# Codelab 03: Feature Extraction and Object Classification

## Part 1: Load data

In [None]:
from skimage.io import imread
import matplotlib.pyplot as plt
import numpy as np
from skimage.color import label2rgb

In [None]:
# Define path
labels_filepath = r'../example_images/seed_labels.tif'
img_filepath = r'../example_images/seed_img.JPG'

# Read images
seed_rois = imread(labels_filepath)
img = imread(img_filepath)

# Split channel
img_ch0 = img[:,:,0]
img_ch1 = img[:,:,1]
img_ch2 = img[:,:,2]

# Define a range to visulize
x_start = 1000
x_end = 2000
y_start = 1000
y_end = 2000

# Display label on top of the image
seed_img_overlay = label2rgb(seed_rois, image=img_ch1, bg_label=0, alpha=0.3, bg_color=(1, 1, 1))
plt.figure(figsize=(4, 4))
plt.imshow(seed_img_overlay[x_start:x_end, y_start:y_end])

## Part 2: Measure object properties

In [None]:
# Import regionprops_table from skimage.measure
from skimage.measure import ...

# Extract properties from the seed rois in the image channel 0
props_ch0 = ...
# Extract properties from the seed rois in the image channel 1
props_ch1 = ...

In [None]:
# Import pandas
...

In [None]:
# Convert the properties to pandas dataframe
props_ch0_df = ...
props_ch1_df = ...

In [None]:
# Join the two dataframes
# lsuffix and rsuffix are used to differentiate the columns from the two dataframes
props_df = ...

In [None]:
# Display the first few rows of the dataframe with *.head() method
...

In [None]:
# Visulize the distribution of data points in color space

plt.figure(figsize=(4,4))
plt.plot(...
plt.xlabel('ch0 Intensity')
plt.ylabel('ch1 Intensity')

In [None]:
# You can also use the seaborn library, a higher level library that utilize pandas and matplotlib to plot graphs

# “Seaborn is a library for making statistical graphics in Python.
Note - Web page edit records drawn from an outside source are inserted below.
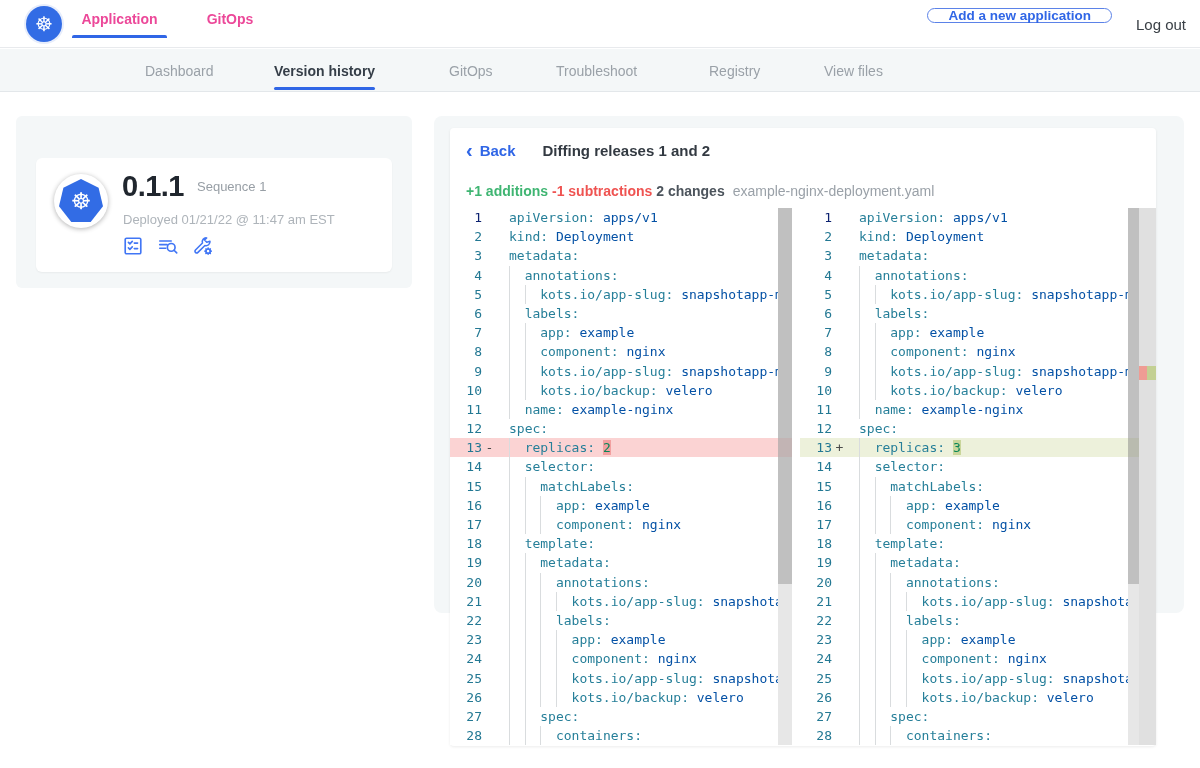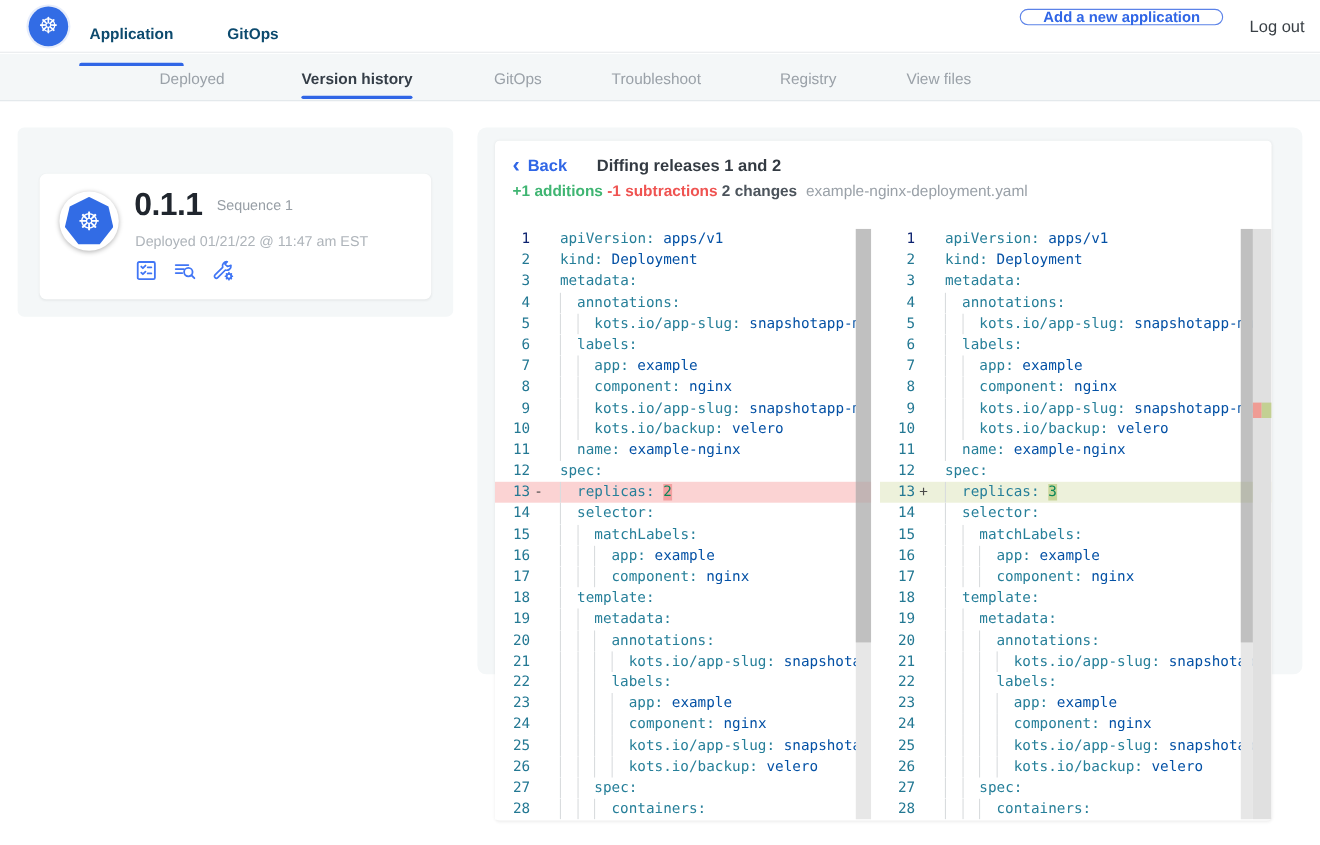--- a/index.html
+++ b/index.html
@@ -10,22 +10,22 @@
   html,body{margin:0;padding:0}
   body{
     width:1200px;height:768px;overflow:hidden;position:relative;
     background:#fff;font-family:"Liberation Sans",sans-serif;color:#333;
   }
   
   .topnav{position:absolute;top:0;left:0;width:1200px;height:48px;background:#fff;border-bottom:1px solid #e8eaed;z-index:6}
   .logo-badge{position:absolute;left:26px;top:6px;width:36px;height:36px;border-radius:50%;
     background:#326ce5;box-shadow:0 0 0 2px #e7edfb;color:#fff;display:flex;align-items:center;justify-content:center;
     font-size:20px;line-height:1}
-  .nav-tab{position:absolute;top:0;height:59px;display:flex;align-items:center;justify-content:center;
-    font-size:14px;font-weight:700;color:#0c4a6e;cursor:pointer}
+  .nav-tab{position:absolute;top:0;height:37px;display:flex;align-items:center;justify-content:center;
+    font-size:14px;font-weight:700;color:#ec4899;cursor:pointer}
   .nav-tab.active::after{content:"";position:absolute;left:0;right:0;bottom:-1px;height:3px;background:var(--accent);border-radius:2px 2px 0 0}
   #tab-application{left:72px;width:95px}
   #tab-gitops{left:198px;width:64px}
   .add-app-btn{position:absolute;right:88px;top:8px;height:15px;padding:0 20px;border:1px solid #5b82e8;border-radius:17px;
     background:#fff;color:var(--accent);font-weight:700;font-size:13.5px;display:flex;align-items:center;cursor:pointer;
     font-family:"Liberation Sans",sans-serif}
   .logout{position:absolute;right:14px;top:0;height:48px;display:flex;align-items:center;font-size:15px;color:#3a4046;cursor:pointer}
   
   .subnav{position:absolute;top:49px;left:0;width:1200px;height:43px;background:#f4f7f8;border-bottom:1px solid #e3e7ea;z-index:5}
   .subtab{position:absolute;top:0;height:43px;display:flex;align-items:center;font-size:14px;color:#9aa1a8;cursor:pointer}
@@ -47,21 +47,21 @@
   .dc-icons{position:absolute;left:86px;top:77px;display:flex;gap:13px;color:#4176f5}
   .dc-icons .icon-btn{width:22px;height:22px;cursor:pointer;color:#4176f5;background:none;border:none;padding:0}
   .dc-icons svg{width:22px;height:22px;display:block}
   
   .gray-panel{position:absolute;left:434px;top:116px;width:750px;height:497px;background:#f4f7f8;border-radius:8px}
   .diff-card{position:absolute;left:450px;top:128px;width:706px;height:618px;background:#fff;border-radius:4px;box-shadow:0 1px 3px rgba(0,0,0,.08)}
   .diff-head{position:absolute;left:16px;top:14px;display:flex;align-items:center}
   .back-link{color:var(--accent);font-weight:700;font-size:15px;display:flex;align-items:center;gap:7px;cursor:pointer}
   .chev{font-size:20px;line-height:14px;font-weight:700;margin-top:-2px}
   .diff-title{margin-left:27px;font-size:15px;font-weight:700;color:#333a42}
-  .diff-summary{position:absolute;left:16px;top:37px;font-size:14px;white-space:pre}
+  .diff-summary{position:absolute;left:16px;top:55px;font-size:14px;white-space:pre}
   .adds{color:#3fb572;font-weight:600}
   .subs{color:#ef5351;font-weight:600}
   .chg{color:#4c545c;font-weight:600}
   .fname{color:#9aa1a8;margin-left:8px}
   
   .editors{position:absolute;left:0;top:80px;width:706px;height:537px;display:flex}
   .editor{position:relative;height:537px;overflow:hidden;background:#fff;
     font-family:"DejaVu Sans Mono",monospace;font-size:13px;line-height:19.2px}
   .editor.orig{width:342px;margin-right:8px}
   .editor.mod{width:356px}
@@ -94,21 +94,21 @@
 
 <div class="topnav">
   <div class="logo-badge">☸</div>
   <div class="nav-tab active" id="tab-application">Application</div>
   <div class="nav-tab" id="tab-gitops">GitOps</div>
   <button class="add-app-btn">Add a new application</button>
   <div class="logout">Log out</div>
 </div>
 
 <div class="subnav">
-  <div class="subtab" id="st0">Deployed</div>
+  <div class="subtab" id="st0">Dashboard</div>
   <div class="subtab active" id="st1">Version history</div>
   <div class="subtab" id="st2">GitOps</div>
   <div class="subtab" id="st3">Troubleshoot</div>
   <div class="subtab" id="st4">Registry</div>
   <div class="subtab" id="st5">View files</div>
 </div>
 
 <div class="deployed-card">
   <div class="dc-inner">
     <div class="k8s-badge">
It builds on top of matplotlib and integrates 
# closely with pandas data structures.”

# Import seaborn
...

# Plot the joint distribution of the two channels
...

In [None]:
# But we are also interested in looking at the distribution of data points in other dimensions. 
# We can use other features of a scatter plot to represent other aspects of the data
...

## Part 3: Dimensional Reduction

### Sec01: Dimension Reduction with PCA

In [None]:
# Data scaling: ensuring that one feature doesn’t dominate just because of its scale.
# Import StandardScaler from sklearn
from sklearn.preprocessing import StandardScaler
# Create a StandardScaler object
std_scaler = ...
# Fit and transform the data
props_data = props_df.values
props_data_scaled = ...

In [None]:
# Import PCA from sklearn
from sklearn.decomposition import PCA

# Create a PCA object with 2 components
...

# Fit and transform the scaled data
seed_pca = ...

In [None]:
# Print the explained variance ratio
# Explined variance ratio is the ratio of the variance of the data points in the new space to the variance of the data points in the original space
print(f"Explained variance ratio: {...}")

In [None]:
# Plot the data points in the new space
plt.figure(figsize=(4,4))
plt.scatter(...
plt.xlabel('PC1')
plt.ylabel('PC2')

### Sec02: Dimension Reduction with UMAP

In [None]:
import umap.umap_ as umap
import warnings
warnings.filterwarnings('ignore')

In [None]:
# "UMAP is a stochastic algorithm – it makes use of randomness both to speed up approximation steps, 
# and to aid in solving hard optimization problems."
...

In [None]:
# Create a UMAP object
reducer = ...

In [None]:
# Fit and transform the scaled data
embedding = ...

In [None]:
# Plot the data points in the new space
plt.scatter(...

## Part 4: Clustering/ Classification

### Sec01: K-mean

In [None]:
# Import KMeans from sklearn
from sklearn.cluster import KMeans

In [None]:
# Define the number of clusters
n_clusters = 4
kmeans = ...

In [None]:
# Predict the cluster of each data point
kmeans_prediction = ...

In [None]:
# Plot the data points in the new space with the cluster information
for i in range(n_clusters):
    plt.plot(...

### Sec02: HDBSCAN
How HDBSCAN works: https://hdbscan.readthedocs.io/en/latest/how_hdbscan_works.html

In [None]:
# Import hdbscan
import hdbscan
# Create a HDBSCAN object, and fit the data
clusterer = ...
clusterer...

In [None]:
# Predict the cluster of each data point
cluster_ids = np.unique(clusterer.labels_)
print(f'There are {len(cluster_ids)} clusters, with cluster ID: {cluster_ids}.')

In [None]:
# Plot the data points in the new space with the cluster information
for cluster_id in cluster_ids:
    ...
plt.xlabel('UMAP1')
plt.ylabel('UMAP2')
plt.title('UMAP Analysis Results, labelled by HDBSCAN cluster ID')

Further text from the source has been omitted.